On aida la jeune fille à se lever ; elle me sembla jolie. Par une légèreté inconcevable, impardonnahle, je m’avançai avec elle vers le pupitre ; sa servante et trois hommes la soutenaient et n’étaient occupés que d’elle. Un instant après, nous étions mariés !

— Embrassez-vous, nous dit-on.

Ma femme tourna vers moi un visage pâle ; puis soudain s’écria :

— Ce n’est pas lui ! ce n’est pas lui !

Et elle tomba à la renverse.

Le prêtre jeta sur moi un regard furieux. Je sortis de l’église sans qu’on essayât. de m’arrêter ; je repris mon traîneau et m’éloignai.
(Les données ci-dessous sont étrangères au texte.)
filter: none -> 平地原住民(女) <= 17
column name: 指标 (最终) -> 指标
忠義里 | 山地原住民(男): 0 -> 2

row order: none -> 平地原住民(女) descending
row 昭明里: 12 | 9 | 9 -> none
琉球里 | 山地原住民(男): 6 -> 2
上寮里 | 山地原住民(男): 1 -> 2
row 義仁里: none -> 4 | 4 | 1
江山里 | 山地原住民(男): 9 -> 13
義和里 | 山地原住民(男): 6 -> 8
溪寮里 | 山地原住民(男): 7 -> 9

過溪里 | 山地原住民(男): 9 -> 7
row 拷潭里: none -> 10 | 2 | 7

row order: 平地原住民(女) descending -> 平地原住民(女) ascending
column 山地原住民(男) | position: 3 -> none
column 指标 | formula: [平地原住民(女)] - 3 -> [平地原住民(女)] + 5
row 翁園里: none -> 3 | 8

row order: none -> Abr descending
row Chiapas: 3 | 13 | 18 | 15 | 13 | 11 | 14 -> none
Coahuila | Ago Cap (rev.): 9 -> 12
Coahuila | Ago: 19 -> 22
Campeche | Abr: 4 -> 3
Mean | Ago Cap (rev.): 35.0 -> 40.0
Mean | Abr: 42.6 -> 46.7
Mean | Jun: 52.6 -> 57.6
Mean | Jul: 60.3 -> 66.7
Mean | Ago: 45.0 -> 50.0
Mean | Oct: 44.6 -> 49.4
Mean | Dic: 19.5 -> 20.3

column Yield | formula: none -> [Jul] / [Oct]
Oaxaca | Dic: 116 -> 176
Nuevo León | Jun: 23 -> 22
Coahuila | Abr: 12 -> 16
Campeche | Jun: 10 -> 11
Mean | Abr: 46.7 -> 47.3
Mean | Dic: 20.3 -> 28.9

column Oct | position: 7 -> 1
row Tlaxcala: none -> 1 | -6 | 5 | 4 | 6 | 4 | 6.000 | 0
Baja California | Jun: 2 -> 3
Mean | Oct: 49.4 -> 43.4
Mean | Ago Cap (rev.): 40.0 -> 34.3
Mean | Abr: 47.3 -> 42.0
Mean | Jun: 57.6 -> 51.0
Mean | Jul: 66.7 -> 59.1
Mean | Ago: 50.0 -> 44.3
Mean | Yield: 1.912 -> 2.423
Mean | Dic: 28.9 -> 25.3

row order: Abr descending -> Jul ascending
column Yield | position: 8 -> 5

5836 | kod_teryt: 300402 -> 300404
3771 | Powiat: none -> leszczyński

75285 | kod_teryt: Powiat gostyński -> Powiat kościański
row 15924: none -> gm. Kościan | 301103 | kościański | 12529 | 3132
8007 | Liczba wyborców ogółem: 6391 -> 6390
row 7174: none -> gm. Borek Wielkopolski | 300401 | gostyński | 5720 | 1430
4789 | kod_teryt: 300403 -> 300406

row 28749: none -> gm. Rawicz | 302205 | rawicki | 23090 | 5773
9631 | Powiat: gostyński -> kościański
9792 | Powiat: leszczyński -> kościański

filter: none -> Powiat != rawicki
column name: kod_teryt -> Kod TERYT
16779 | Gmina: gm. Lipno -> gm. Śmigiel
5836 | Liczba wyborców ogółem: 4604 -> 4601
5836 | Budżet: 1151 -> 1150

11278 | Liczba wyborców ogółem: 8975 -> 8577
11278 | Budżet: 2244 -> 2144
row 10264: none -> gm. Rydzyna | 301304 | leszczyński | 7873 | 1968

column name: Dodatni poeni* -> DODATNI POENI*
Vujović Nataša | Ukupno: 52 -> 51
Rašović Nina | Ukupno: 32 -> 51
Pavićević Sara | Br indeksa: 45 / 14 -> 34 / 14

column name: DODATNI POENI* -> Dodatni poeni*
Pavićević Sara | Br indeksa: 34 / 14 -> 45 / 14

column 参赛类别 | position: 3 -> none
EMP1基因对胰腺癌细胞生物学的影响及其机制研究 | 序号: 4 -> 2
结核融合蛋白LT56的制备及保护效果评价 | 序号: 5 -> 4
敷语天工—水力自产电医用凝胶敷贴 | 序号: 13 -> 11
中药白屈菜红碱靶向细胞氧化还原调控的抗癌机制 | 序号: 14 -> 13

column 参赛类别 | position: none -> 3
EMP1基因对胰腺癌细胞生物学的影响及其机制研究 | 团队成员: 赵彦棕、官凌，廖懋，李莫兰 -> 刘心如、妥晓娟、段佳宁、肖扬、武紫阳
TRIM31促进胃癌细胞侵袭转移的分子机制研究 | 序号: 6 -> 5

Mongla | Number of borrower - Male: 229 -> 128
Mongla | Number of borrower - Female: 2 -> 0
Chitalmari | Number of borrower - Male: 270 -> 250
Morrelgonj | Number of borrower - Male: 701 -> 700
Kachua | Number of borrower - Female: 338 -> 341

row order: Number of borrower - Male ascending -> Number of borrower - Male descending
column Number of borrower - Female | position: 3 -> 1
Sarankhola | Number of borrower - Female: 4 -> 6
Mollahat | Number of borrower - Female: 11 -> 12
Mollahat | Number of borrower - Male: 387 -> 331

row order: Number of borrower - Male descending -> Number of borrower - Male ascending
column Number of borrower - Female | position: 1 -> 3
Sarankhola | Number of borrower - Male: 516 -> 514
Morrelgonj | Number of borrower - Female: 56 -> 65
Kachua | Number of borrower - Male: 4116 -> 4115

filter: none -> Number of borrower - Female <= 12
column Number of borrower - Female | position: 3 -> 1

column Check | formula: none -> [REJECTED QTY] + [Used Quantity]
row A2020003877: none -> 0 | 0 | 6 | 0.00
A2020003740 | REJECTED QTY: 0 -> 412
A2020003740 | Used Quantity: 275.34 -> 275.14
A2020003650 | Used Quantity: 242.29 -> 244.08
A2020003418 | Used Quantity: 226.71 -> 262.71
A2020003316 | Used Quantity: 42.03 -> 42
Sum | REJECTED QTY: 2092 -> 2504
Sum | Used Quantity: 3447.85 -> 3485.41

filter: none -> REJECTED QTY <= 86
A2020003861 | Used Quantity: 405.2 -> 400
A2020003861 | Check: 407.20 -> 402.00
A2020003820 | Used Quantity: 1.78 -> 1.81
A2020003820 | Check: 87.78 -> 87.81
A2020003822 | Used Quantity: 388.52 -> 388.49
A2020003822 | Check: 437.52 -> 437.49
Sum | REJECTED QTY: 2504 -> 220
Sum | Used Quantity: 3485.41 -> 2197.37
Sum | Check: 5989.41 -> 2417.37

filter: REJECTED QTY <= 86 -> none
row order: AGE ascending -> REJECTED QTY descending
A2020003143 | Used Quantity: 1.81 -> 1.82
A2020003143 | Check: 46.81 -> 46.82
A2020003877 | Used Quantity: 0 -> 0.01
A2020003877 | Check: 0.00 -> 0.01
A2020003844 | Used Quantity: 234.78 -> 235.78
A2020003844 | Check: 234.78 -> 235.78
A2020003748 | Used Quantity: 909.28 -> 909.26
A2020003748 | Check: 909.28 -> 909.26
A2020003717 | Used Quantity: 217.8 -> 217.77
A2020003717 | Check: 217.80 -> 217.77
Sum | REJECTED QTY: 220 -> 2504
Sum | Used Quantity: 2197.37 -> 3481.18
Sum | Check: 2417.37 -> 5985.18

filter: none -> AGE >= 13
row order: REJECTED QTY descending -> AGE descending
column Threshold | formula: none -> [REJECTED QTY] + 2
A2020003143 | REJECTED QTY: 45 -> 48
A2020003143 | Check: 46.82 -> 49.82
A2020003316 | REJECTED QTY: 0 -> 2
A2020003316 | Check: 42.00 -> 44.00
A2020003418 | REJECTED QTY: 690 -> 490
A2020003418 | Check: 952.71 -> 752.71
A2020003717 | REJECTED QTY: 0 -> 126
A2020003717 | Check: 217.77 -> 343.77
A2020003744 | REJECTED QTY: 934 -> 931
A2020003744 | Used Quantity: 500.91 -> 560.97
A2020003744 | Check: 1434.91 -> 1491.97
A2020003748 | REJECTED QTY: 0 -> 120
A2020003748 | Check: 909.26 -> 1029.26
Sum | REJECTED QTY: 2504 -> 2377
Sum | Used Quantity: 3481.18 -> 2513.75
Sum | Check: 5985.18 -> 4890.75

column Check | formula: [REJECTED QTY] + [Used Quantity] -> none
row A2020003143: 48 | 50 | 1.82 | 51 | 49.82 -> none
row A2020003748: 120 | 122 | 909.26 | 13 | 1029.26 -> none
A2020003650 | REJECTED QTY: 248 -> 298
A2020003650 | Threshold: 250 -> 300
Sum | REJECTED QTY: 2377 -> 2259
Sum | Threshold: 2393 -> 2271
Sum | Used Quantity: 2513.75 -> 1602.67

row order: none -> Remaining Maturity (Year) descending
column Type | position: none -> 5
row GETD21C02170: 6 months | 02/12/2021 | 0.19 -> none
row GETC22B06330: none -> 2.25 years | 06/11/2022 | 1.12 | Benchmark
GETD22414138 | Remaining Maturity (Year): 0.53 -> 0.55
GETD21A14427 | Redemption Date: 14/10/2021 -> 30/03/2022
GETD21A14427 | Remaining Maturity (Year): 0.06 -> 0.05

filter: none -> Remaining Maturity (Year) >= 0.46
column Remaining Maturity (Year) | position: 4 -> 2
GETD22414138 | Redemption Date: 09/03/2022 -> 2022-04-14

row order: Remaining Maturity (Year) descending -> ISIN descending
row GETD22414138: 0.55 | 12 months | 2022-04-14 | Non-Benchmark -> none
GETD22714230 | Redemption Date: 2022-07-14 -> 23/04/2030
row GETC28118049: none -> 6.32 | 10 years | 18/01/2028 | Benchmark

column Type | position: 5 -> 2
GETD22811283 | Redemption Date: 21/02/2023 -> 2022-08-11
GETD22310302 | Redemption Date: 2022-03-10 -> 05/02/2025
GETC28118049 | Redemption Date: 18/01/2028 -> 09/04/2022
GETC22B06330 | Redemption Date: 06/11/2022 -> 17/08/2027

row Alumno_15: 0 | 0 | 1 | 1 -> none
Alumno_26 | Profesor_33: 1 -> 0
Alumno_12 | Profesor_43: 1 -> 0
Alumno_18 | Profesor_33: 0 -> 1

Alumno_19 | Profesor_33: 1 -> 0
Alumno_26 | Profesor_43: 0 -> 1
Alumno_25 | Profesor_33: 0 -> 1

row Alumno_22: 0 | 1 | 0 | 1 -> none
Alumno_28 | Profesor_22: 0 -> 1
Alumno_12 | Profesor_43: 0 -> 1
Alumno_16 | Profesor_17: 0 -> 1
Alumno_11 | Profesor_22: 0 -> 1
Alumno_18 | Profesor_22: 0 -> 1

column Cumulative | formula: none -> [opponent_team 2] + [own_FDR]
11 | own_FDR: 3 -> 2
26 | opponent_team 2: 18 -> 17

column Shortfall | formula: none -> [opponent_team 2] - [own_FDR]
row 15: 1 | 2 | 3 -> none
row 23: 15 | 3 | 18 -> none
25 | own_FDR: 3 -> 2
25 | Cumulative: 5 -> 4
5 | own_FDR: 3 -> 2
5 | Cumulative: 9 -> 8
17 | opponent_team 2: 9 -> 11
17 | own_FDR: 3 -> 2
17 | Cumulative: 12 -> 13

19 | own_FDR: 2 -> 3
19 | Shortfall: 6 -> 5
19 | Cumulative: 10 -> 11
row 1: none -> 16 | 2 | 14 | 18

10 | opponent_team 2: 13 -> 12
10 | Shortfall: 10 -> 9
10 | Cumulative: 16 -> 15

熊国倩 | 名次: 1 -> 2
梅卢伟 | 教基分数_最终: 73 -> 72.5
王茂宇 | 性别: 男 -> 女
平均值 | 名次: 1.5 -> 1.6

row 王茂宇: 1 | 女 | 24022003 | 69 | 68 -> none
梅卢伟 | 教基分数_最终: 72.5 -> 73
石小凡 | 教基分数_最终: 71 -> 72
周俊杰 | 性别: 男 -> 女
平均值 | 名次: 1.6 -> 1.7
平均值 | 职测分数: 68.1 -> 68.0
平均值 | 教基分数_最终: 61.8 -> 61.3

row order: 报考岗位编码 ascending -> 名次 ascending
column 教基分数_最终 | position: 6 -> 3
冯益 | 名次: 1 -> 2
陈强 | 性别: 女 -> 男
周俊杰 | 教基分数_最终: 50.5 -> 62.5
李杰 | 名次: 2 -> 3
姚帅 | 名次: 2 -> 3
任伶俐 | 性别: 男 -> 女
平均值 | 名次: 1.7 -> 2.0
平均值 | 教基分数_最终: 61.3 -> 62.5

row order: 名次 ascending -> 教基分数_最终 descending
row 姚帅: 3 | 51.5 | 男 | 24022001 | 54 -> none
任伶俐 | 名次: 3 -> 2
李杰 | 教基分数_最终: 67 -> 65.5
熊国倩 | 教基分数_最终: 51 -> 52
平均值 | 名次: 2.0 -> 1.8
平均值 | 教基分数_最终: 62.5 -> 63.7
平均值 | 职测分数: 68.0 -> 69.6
— Grand Dieu ! s’écria Marie, et vous ne savez ce qui est advenu de cette pauvre femme ?

— Je ne sais rien, je ne sais pas même le nom du village où je me suis marié, et je ne me rappelle pas celui de la station d’où j’étais parti. J’attachai alors si peu d’importance à ma criminelle légèreté, qu’en remontant dans mon traîneau je m’endormis et ne me réveillai qu’en arrivant à une autre station. Le domestique que j’avais alors avec moi est mort à la guerre ; de sorte qu’il ne reste plus un espoir de retrouver le lieu où j’ai commis une folie que j’expie aujourd’hui si cruellement.